━━━━━ Exercise data ━━━━━

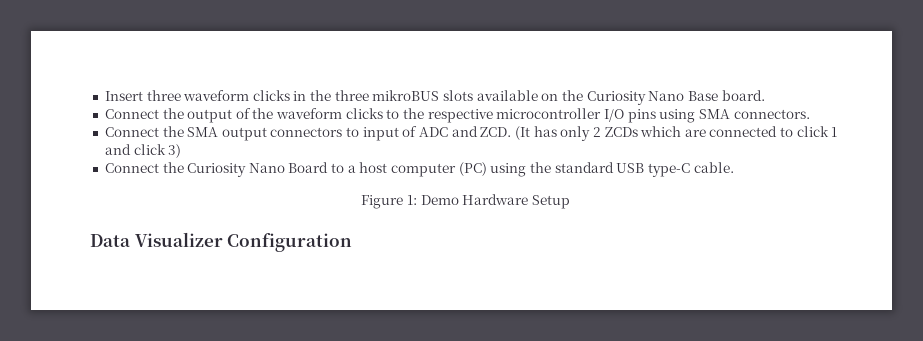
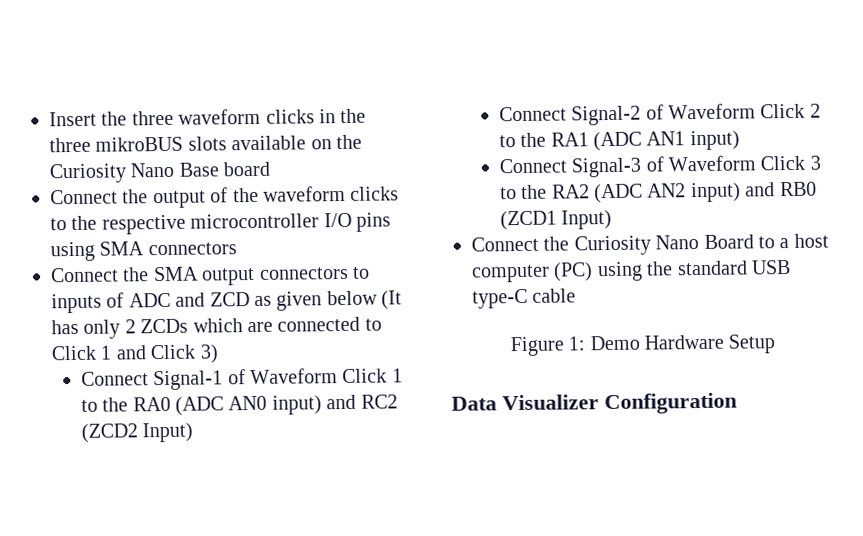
- Insert three waveform clicks in the three mikroBUS slots available on the Curiosity Nano Base board.
+ Insert the three waveform clicks in the three mikroBUS slots available on the Curiosity Nano Base board
- Connect the output of the waveform clicks to the respective microcontroller I/O pins using SMA connectors.
+ Connect the output of the waveform clicks to the respective microcontroller I/O pins using SMA connectors
- Connect the SMA output connectors to input of ADC and ZCD. (It has only 2 ZCDs which are connected to click 1 and click 3)
+ Connect the SMA output connectors to inputs of ADC and ZCD as given below (It has only 2 ZCDs which are connected to Click 1 and Click 3)
+ Connect Signal-1 of Waveform Click 1 to the RA0 (ADC AN0 input) and RC2 (ZCD2 Input)
+ Connect Signal-2 of Waveform Click 2 to the RA1 (ADC AN1 input)
+ Connect Signal-3 of Waveform Click 3 to the RA2 (ADC AN2 input) and RB0 (ZCD1 Input)
- Connect the Curiosity Nano Board to a host computer (PC) using the standard USB type-C cable.
+ Connect the Curiosity Nano Board to a host computer (PC) using the standard USB type-C cable

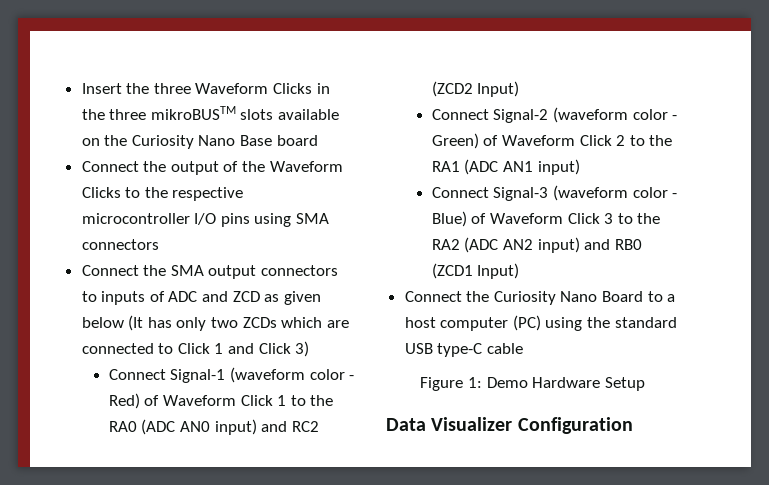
- Insert the three waveform clicks in the three mikroBUS slots available on the Curiosity Nano Base board
+ Insert the three Waveform Clicks in the three mikroBUSTM slots available on the Curiosity Nano Base board
- Connect the output of the waveform clicks to the respective microcontroller I/O pins using SMA connectors
+ Connect the output of the Waveform Clicks to the respective microcontroller I/O pins using SMA connectors
- Connect the SMA output connectors to inputs of ADC and ZCD as given below (It has only 2 ZCDs which are connected to Click 1 and Click 3)
+ Connect the SMA output connectors to inputs of ADC and ZCD as given below (It has only two ZCDs which are connected to Click 1 and Click 3)
- Connect Signal-1 of Waveform Click 1 to the RA0 (ADC AN0 input) and RC2 (ZCD2 Input)
+ Connect Signal-1 (waveform color - Red) of Waveform Click 1 to the RA0 (ADC AN0 input) and RC2 (ZCD2 Input)
- Connect Signal-2 of Waveform Click 2 to the RA1 (ADC AN1 input)
+ Connect Signal-2 (waveform color - Green) of Waveform Click 2 to the RA1 (ADC AN1 input)
- Connect Signal-3 of Waveform Click 3 to the RA2 (ADC AN2 input) and RB0 (ZCD1 Input)
+ Connect Signal-3 (waveform color - Blue) of Waveform Click 3 to the RA2 (ADC AN2 input) and RB0 (ZCD1 Input)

━━━━━

[Exercise] Once you find the line with "has only two" above, print it and every line after it up to and including the line with "Connect Signal-1 (waveform", exactly as written and nothing else.

[Answer to the exercise]
+ Connect the SMA output connectors to inputs of ADC and ZCD as given below (It has only two ZCDs which are connected to Click 1 and Click 3)
- Connect Signal-1 of Waveform Click 1 to the RA0 (ADC AN0 input) and RC2 (ZCD2 Input)
+ Connect Signal-1 (waveform color - Red) of Waveform Click 1 to the RA0 (ADC AN0 input) and RC2 (ZCD2 Input)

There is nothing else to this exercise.